Still beavering away, trying different configurations for velocity.  Rewatching Dominik's most excellent video (link) again and again for inspiration - thank you for taking the time to make and post that video Dominik!  Getting closer and have a strong feeling it will end up more or less like this:

Linear left hand position goes through the knee function, and forks to feed EXP2 and a high pass filter (HPF).  This is fed to a first order low pass filter to gain it up with some averaging of the stepping noise (LP1_GAIN), then the two are combined to form the system exponential control signal (~CV), which is fed to LOG2 to form the system linear control signal.  It doesn't look like much but, ye gods, the mixing of linear and exponential signals isn't something I find at all obvious as a solution to anything.

The knee probably provides enough control over the sharpness of the attack that I don't need a dedicated control for this in a formal function generator, though this perhaps precludes things like reverse envelope type effects.  The HPF frequency knob controls the exponential slew, or decay.  I may add an optional peak hold, separate rise / fall decay rates, a dedicated damping point, etc. once I'm happy with the basic functionality.

I have most of the elements of this up and running and it's quite sensitive to C changes.  I can sit ~1m away and tap my bare foot on the metal leg of the table my PC is sitting on, which causes the volume LED bar graph to jump each time.

Pissed away yesterday trying to make an exponential envelope generator based on a 1st order filter.  It mostly works but the attack phase is problematic (too dependent on accumulator initial and dynamic values).

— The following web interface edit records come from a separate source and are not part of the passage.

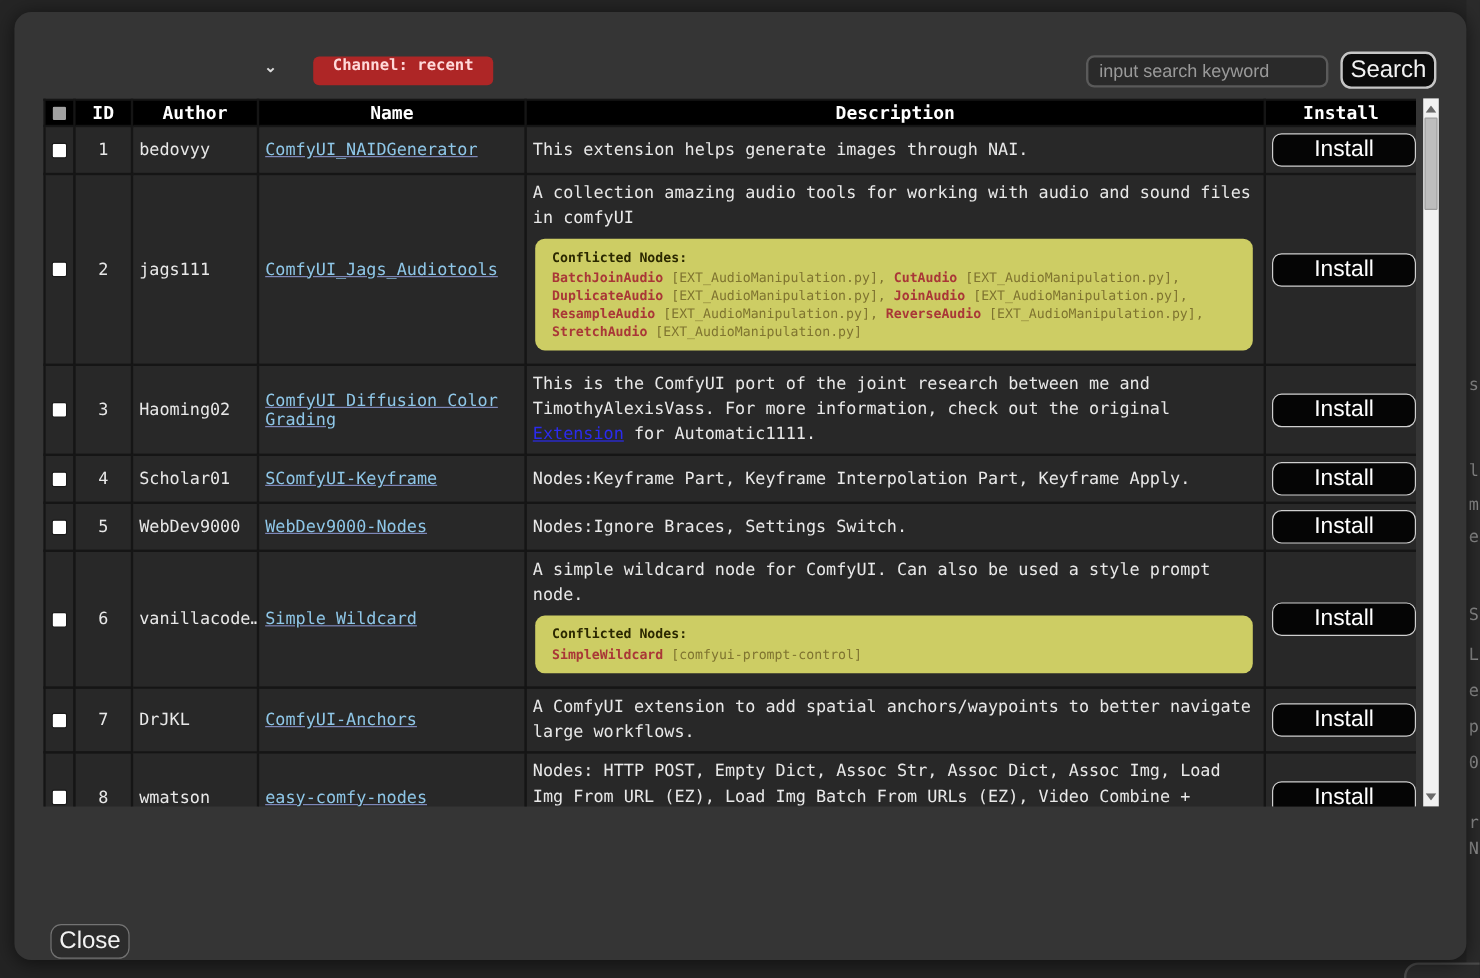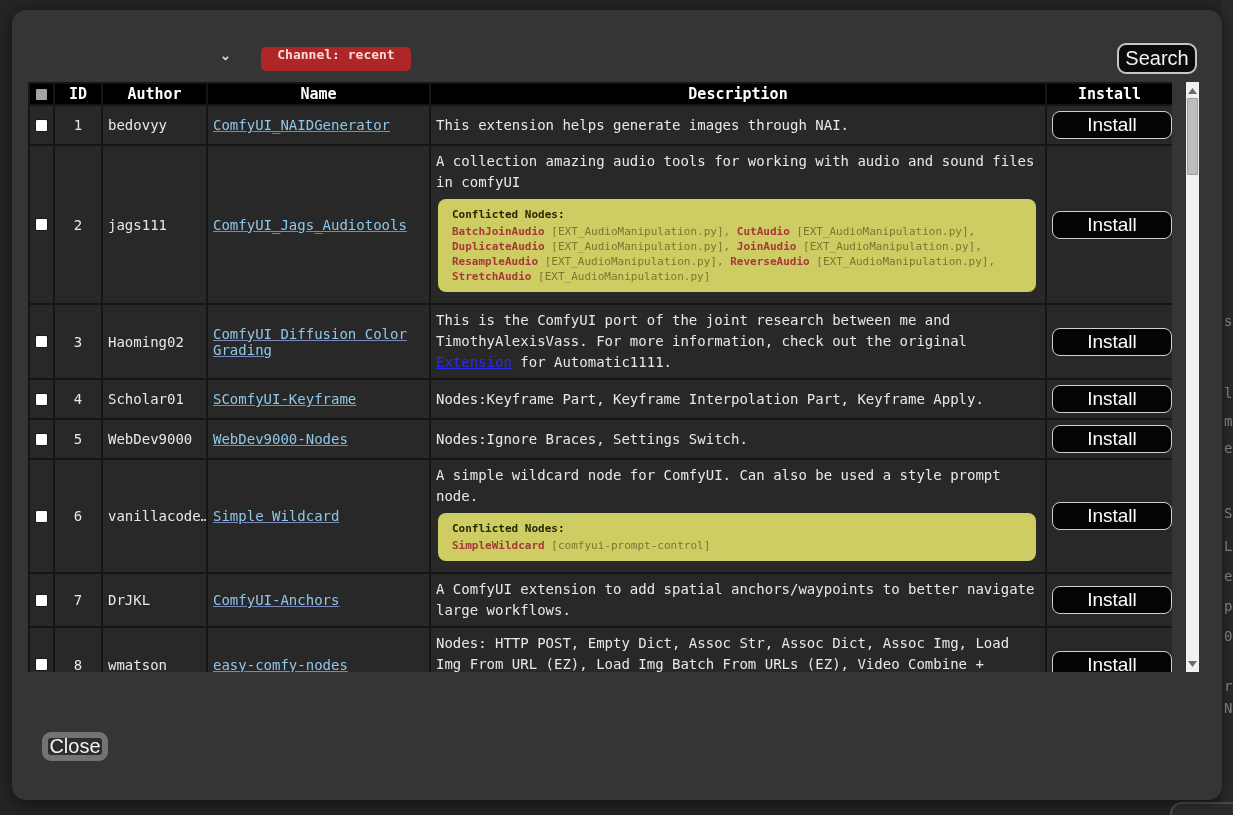--- a/index.html
+++ b/index.html
@@ -35,26 +35,26 @@
     color:#cfcfcf; font-size:15px; padding:0 9px; outline:none;
   }
   .search-input::placeholder { color:#9a9a9a; }
   .btn {
     background:#0b0b0b; color:#f2f2f2; border:2px solid #c6c6c6; border-radius:9px;
     font-family:"Liberation Sans", sans-serif; display:flex; align-items:center; justify-content:center;
     cursor:pointer;
   }
   .search-btn { position:absolute; left:1105px; top:33px; width:80px; height:31px; font-size:20px; }
   .close-btn {
-    position:absolute; left:30px; top:722px; width:66px; height:29px; font-size:20px;
-    background:#2c2c2c; border:6px solid #737373; border-radius:9px;
-  }
-
-  
-  .grid-wrap { position:absolute; left:16px; top:72px; width:1144px; height:590px; overflow:hidden; }
+    position:absolute; left:30px; top:760px; width:66px; height:29px; font-size:20px;
+    background:#2c2c2c; border:1px solid #737373; border-radius:9px;
+  }
+
+  
+  .grid-wrap { position:absolute; left:24px; top:72px; width:1144px; height:590px; overflow:hidden; }
   table { border-collapse:collapse; table-layout:fixed; width:1144px;
           font-family:"DejaVu Sans Mono", monospace; font-size:14px; color:#e8e8e8; }
   th, td { border:2px solid #151515; }
   th { background:#000; color:#fff; font-size:15px; font-weight:bold; height:22px; text-align:center; padding:1px 2px; }
   td { background:#282828; vertical-align:middle; padding:5px 5px; }
   td.c-id { text-align:center; }
   td.c-author { padding-left:5px; white-space:nowrap; overflow:hidden; }
   a.name-link { color:#8fc7e8; font-weight:normal; text-decoration:underline; text-decoration-color:#7d87b8; }
   td.c-desc { line-height:21px; }
   a.inline-link { color:#2b2bee; text-decoration:underline; }
@@ -112,20 +112,21 @@
 <div class="corner-box"></div>
 
 <div class="modal">
 
   <span class="filter-chevron">⌄</span>
 
   <div class="badge">
     <span>Channel: recent</span>
   </div>
 
+  <input class="search-input" type="text" placeholder="input search keyword" style="">
   <button class="btn search-btn">Search</button>
 
   <div class="grid-wrap">
     <table>
       <colgroup>
         <col style="width:25px">
           <col style="width:48px">
           <col style="width:105px">
         <col style="width:223px">
           <col style="width:616px">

Linear slewing run through EXP2 is simpler and airtight.  It seems just about everything is easier to think about and do linearly (so it's unsurprising that the dominant patch cord domain for analog synths is linear).

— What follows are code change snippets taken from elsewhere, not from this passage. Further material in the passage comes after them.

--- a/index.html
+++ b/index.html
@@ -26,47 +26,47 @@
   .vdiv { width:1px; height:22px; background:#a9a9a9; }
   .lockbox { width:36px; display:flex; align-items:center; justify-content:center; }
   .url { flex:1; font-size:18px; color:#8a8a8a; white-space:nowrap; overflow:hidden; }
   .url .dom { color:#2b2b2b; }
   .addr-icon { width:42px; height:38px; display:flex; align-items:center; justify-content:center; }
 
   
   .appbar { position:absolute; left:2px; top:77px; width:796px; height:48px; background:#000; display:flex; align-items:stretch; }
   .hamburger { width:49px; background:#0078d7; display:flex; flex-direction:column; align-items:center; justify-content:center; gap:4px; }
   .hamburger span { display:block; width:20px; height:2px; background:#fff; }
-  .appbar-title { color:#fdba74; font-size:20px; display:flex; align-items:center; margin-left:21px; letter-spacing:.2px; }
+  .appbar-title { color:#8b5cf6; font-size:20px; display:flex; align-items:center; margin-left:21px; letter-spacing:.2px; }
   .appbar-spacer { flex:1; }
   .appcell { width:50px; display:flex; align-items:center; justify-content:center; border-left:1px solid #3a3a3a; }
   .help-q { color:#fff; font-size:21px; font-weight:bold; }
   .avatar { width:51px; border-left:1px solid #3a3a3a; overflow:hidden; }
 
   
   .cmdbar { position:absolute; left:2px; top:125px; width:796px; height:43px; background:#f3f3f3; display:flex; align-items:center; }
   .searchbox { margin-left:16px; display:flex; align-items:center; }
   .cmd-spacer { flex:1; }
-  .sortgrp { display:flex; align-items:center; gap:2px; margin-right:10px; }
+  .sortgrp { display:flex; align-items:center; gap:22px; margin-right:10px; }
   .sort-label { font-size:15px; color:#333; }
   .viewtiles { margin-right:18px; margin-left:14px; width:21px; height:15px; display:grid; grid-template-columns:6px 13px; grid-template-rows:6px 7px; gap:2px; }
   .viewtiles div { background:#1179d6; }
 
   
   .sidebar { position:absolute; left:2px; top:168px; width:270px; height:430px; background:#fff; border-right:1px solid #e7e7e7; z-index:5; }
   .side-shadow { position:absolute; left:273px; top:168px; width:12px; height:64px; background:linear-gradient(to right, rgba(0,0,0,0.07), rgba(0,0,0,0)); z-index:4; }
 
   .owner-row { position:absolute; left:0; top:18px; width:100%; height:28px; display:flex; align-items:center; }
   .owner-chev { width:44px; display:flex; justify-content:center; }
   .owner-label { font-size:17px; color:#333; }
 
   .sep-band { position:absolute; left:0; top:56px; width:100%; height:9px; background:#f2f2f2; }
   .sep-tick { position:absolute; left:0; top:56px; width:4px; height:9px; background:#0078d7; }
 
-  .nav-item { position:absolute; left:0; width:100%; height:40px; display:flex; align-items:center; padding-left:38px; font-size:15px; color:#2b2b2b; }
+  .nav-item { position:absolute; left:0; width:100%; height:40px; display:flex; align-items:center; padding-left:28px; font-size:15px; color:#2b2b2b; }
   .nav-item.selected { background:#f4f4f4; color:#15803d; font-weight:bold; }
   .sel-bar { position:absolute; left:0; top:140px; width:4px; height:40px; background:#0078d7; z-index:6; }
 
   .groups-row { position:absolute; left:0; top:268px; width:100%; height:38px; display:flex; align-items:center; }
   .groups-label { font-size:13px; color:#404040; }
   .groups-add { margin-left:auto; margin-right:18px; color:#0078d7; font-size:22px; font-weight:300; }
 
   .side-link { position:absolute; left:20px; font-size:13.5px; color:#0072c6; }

Posted: 7/27/2018 7:38:42 PM

From: Northern NJ, USA

Joined: 2/17/2012

My (Least) Favorite Mistake

Still at it, but one thing is becoming quite clear: measuring and using true velocity (as the difference of two consecutive left hand position values) is a dead end for synthesis use.  The difference over a small time period (1/48kHz or ~20 us) is itself small, so gaining it up gives nasty stepping noise.  You can average the differences, but do it too much and it dulls the attack by slowing it down.  You get a much larger signal with conventional first order high pass filtering, and the high pass filter time constant can then be used to generate an exponential decay if you like.  I'm currently doing this, but running into internal limiting issues that I need to address (gained-up attack overflow is causing the envelope to peg at max for a while rather than simply peak and decay).

Sometimes you take what seems to be the most obvious and direct road, and months later you're actually farther away from the destination.

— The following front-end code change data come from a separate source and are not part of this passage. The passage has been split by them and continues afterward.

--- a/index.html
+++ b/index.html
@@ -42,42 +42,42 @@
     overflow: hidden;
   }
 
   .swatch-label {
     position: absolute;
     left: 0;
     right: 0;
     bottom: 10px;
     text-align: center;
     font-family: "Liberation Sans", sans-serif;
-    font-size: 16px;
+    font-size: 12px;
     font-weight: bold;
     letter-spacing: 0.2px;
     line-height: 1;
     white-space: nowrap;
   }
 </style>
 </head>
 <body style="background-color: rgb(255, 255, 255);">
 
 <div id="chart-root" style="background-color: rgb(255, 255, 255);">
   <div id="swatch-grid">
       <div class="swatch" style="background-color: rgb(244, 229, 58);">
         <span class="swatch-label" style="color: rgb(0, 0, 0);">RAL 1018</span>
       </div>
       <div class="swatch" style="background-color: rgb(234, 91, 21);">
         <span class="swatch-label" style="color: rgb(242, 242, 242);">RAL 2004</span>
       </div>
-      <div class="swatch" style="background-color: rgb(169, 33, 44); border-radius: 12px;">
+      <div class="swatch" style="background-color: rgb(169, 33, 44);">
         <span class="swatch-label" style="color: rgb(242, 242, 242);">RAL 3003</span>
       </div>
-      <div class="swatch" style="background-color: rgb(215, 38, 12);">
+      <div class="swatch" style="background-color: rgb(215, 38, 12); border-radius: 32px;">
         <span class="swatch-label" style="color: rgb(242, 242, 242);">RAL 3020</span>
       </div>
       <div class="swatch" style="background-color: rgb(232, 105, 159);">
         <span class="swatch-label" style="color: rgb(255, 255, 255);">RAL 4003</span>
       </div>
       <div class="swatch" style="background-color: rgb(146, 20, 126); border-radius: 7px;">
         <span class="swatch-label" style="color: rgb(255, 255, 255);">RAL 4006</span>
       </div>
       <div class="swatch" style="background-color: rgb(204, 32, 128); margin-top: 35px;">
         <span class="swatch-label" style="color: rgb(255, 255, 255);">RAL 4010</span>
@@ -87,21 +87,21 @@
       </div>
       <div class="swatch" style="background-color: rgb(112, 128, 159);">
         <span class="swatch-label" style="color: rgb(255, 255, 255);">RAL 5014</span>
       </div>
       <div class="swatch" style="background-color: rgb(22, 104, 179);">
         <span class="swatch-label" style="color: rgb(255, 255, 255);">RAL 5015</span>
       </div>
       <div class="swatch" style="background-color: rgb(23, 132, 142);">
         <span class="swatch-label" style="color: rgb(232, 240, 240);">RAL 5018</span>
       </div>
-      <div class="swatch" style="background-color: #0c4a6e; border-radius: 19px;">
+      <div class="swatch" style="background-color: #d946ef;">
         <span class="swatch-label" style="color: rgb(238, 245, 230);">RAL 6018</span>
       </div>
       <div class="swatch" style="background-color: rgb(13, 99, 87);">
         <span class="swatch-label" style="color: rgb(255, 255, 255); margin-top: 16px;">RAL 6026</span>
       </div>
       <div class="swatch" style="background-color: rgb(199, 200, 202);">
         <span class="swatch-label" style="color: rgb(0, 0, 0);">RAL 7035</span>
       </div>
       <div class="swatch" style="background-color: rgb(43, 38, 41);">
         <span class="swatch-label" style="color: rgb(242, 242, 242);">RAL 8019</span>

[EDIT] I suppose a lot of the directional incorrectness can be chalked up to semantics.  You go into it thinking "velocity" and so build a velocity sensor, when what you really want is the log2 of the high pass filtered position - the former is highly similar but different enough to be not the droid you're looking for (Theremin mind trick you play on yourself).

[EDIT2] Having played with this for a while it of course isn't working as well as I'd like either.  For quieter notes the attack isn't sharp enough sounding, and there isn't sufficient control over dynamics, so I think explicit generation of the attack envelope is called for.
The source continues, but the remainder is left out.